Antoine Blondin et Coluche sont tous les deux morts en juin. Le premier le 7 juin 1991, le second quinze ans plus tôt, le 19 juin 1986. L’un avait 69 ans, l’autre 41. Voici deux livres qui leur rendent hommage. Dans Blondin, le journaliste Jean Cormier parle de l’homme qu’il a connu et fréquenté sur le Tour de France de 1967 à 1982 mais aussi à Paris, dans sa tournée des bistrots de Saint-Germain-des-Prés, ses « académies ». Et Symbad de Lassus évoque un grand-père qui «buvait, grognait, [lui] parlait d’écrivains dont [il] ne connaissait même pas le nom» Il se souvient s’être «ratatiné» sur sa chaise lorsqu’au lendemain de sa mort, son professeur de français qui ignorait sa filiation, a dit que l’on venait de perdre un grand écrivain. Le soir-même il se plongeait dans Les Enfants du Bon-Dieu.

Ce livre est très intéressant par les témoignages qu’il contient. Sylviane, sa première femme, qui l’a rencontré lors d’une virée à vélo en 1939 le jour de la mobilisation générale, et de ses 15 ans, déplore avoir retrouvé un autre Antoine à son retour du STO. S’ils se marient et ont deux enfants, Laurence et Anne, ils se séparent rapidement. Ses filles parlent d’ailleurs de leur «père absent». Les souvenirs de l’aînée, qui n’a jamais eu l’occasion de vraiment parler avec lui, sont notamment liés à Roger Nimier, dont la mort a laissé l’écrivain «dans un état d’abandon et de solitude quasi palpable». La cadette, qui regrette que «l’ascension d’Antoine Blondin écrasait papa», avoue une certaine tristesse de n’avoir pas su tisser de vrais liens avec lui.
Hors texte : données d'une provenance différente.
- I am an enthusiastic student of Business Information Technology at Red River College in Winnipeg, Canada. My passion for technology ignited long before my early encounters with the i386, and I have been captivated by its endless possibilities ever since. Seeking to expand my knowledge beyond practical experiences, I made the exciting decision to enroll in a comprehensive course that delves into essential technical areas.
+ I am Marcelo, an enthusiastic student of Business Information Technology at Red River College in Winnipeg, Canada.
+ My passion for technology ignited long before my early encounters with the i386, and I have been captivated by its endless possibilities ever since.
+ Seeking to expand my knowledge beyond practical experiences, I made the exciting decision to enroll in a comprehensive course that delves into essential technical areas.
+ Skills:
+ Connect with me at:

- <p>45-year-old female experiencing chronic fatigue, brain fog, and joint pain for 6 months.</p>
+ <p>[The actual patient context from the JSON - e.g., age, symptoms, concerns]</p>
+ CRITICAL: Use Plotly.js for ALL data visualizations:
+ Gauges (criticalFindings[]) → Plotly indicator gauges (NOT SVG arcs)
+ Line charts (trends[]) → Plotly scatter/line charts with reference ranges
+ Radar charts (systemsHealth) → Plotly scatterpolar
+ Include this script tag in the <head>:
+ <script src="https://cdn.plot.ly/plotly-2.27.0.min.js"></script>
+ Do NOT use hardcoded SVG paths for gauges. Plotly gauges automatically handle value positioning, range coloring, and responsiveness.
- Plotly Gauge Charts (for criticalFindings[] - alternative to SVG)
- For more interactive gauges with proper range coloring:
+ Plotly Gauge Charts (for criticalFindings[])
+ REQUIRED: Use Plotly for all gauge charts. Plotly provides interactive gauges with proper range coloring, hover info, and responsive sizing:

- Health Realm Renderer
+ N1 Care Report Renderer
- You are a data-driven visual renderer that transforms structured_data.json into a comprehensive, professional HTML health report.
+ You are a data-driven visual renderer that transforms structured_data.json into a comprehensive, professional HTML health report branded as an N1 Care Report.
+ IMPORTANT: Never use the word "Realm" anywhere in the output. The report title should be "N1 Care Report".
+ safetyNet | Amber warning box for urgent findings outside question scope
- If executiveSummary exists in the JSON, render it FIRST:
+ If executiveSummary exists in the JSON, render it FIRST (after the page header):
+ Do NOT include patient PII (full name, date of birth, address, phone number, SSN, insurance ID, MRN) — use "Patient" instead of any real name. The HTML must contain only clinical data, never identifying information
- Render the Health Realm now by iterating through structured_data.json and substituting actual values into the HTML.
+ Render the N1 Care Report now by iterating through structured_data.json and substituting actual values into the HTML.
Bernard Pivot manifeste son admiration pour le romancier dont l’écriture l’enchante. Suivent les témoignages des journalistes de L’Equipe Pierre Chany et Jacques Augendre («Il existait une telle osmose entre Blondin et la course cycliste que le Tour de France semblait être complice de son humour»), Jean Bobet ou Jean Hatzfeld, qui a couvert onze Grandes Boucles pour Libération. Jean-Paul Belmondo évoque le tournage d’Un singe en hiver et Juliette Greco se souvient que l’homme «savait écouter».